It swung open before her knuckles met wood. A guy in bare feet, yellow board shorts and bleached blond curls stared down at her. From inside came the unmistakable sound of a party. Rap music, raised voices, the shattering of a beer bottle followed by curses worthy of a sailor. Two women passed behind the beach boy, wearing near-identical denim miniskirts and mini bikini tops too, their long highlighted locks straightened to shiny perfection. They clutched tropical-colored drinks complete with umbrellas and didn’t spare a glance for Jane with her fuzzy hair and drooping dress. In the distance, she heard a masculine voice say, “I’m drunk. Smashed. Pissed.” Another someone yelled, “Hey, Brittany, how ’bout you and me get naked?”

Oh, the man she was after was so not a hermit.

“Griffin?” she said, eyeing the surfer dude.

“Nah, I’m Ted. You want him?”

“Yes.” She wasn’t sure if she was happy or sad that Beach Boy wasn’t the man she was after. “Is he available?” As in, not inebriated and not getting bare with Brittany.

“For you? Sure.” He gestured with his thumb over his shoulder. “Inside. Can’t miss him.”

As she scooted past, the dude yelled, “Hey, Griffin! Guess who the liquor store sent out to deliver the chips and booze? Some little thing from librarian school!”

Ignoring her annoyance at the comment, she took in her surroundings. A party was definitely going on at Griffin’s. Twenty or so people milled about a rectangular living room that had a whitewashed brick fireplace on the wall opposite sliding glass doors leading to an ocean-view deck. There, more people were gathered. The rap song gave way to something by Jimmy Buffett as she moved through the crowd, wondering how she “couldn’t miss” the reporter. He worked for magazines, so she’d never seen him on television. The black-and-white photo her preliminary research had uncovered depicted a scruffy figure wearing a combat helmet, flak jacket and dusty sunglasses.

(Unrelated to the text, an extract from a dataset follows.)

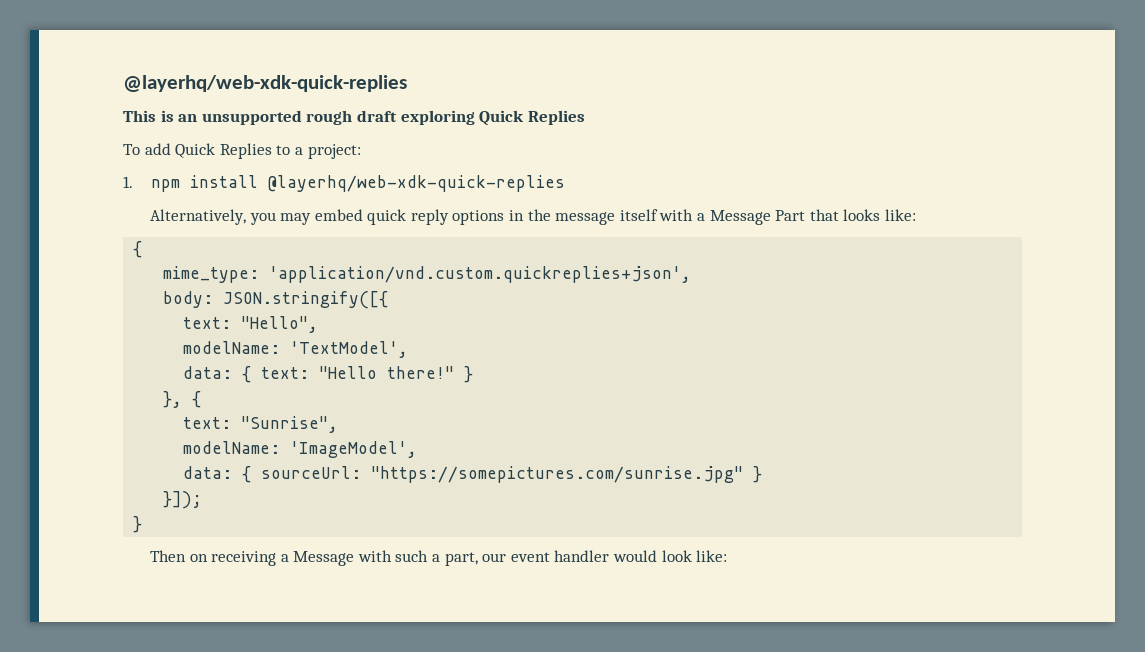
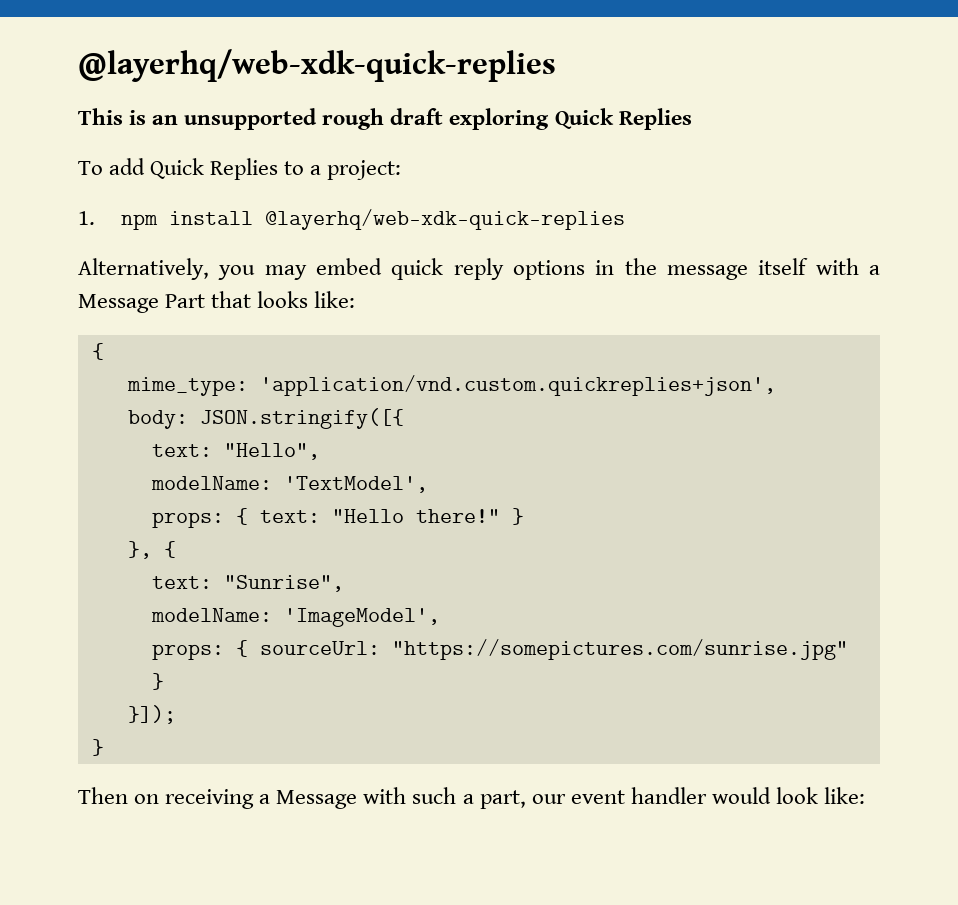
[183,366,233,379] data: -> [151,512,224,528] props:
[183,466,233,479] data: -> [151,644,224,660] props:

The music blasting from the speakers hiccuped, and the Jimmy Buffett song started again from the top just as she reached those rear doors. Her gaze shifted right, drawn to a twirling mobile hanging in the corner that was made from driftwood and worn, mismatched flip-flops suspended with fishing line. Beneath that piece of “art” was where she found him. She didn’t know how she knew, but she’d bet a hundred-dollar bill she didn’t have to spare that she’d located Griffin Lowell.

In fatigue-green cargo shorts and an unbuttoned Hawaiian shirt, he was tipped back in a distressed-leather recliner, a buxom bikini babe perched on each of its arms. A red bandanna covered his head like a biker’s do-rag—or probably a pirate’s, because there was a gold earring in one ear and a patch over each eye. A lean, tan hand was curved around a beer bottle resting on his taut belly. He appeared to be sleeping. Perhaps meditating, if buccaneers did such a thing.

She took a breath. “Griffin? Griffin Lowell?”

His free hand slid toward his crotch. She yanked her gaze away, but then realized he was merely reaching for his front pocket. “How much do I owe you?” he rumbled. “You didn’t forget the tequila, did you?”

“And the diet cherry cola,” one of the bikinis added. “I can’t drink tequila without diet cherry cola.”

He grimaced but repeated her anyway. “And the diet cherry cola.”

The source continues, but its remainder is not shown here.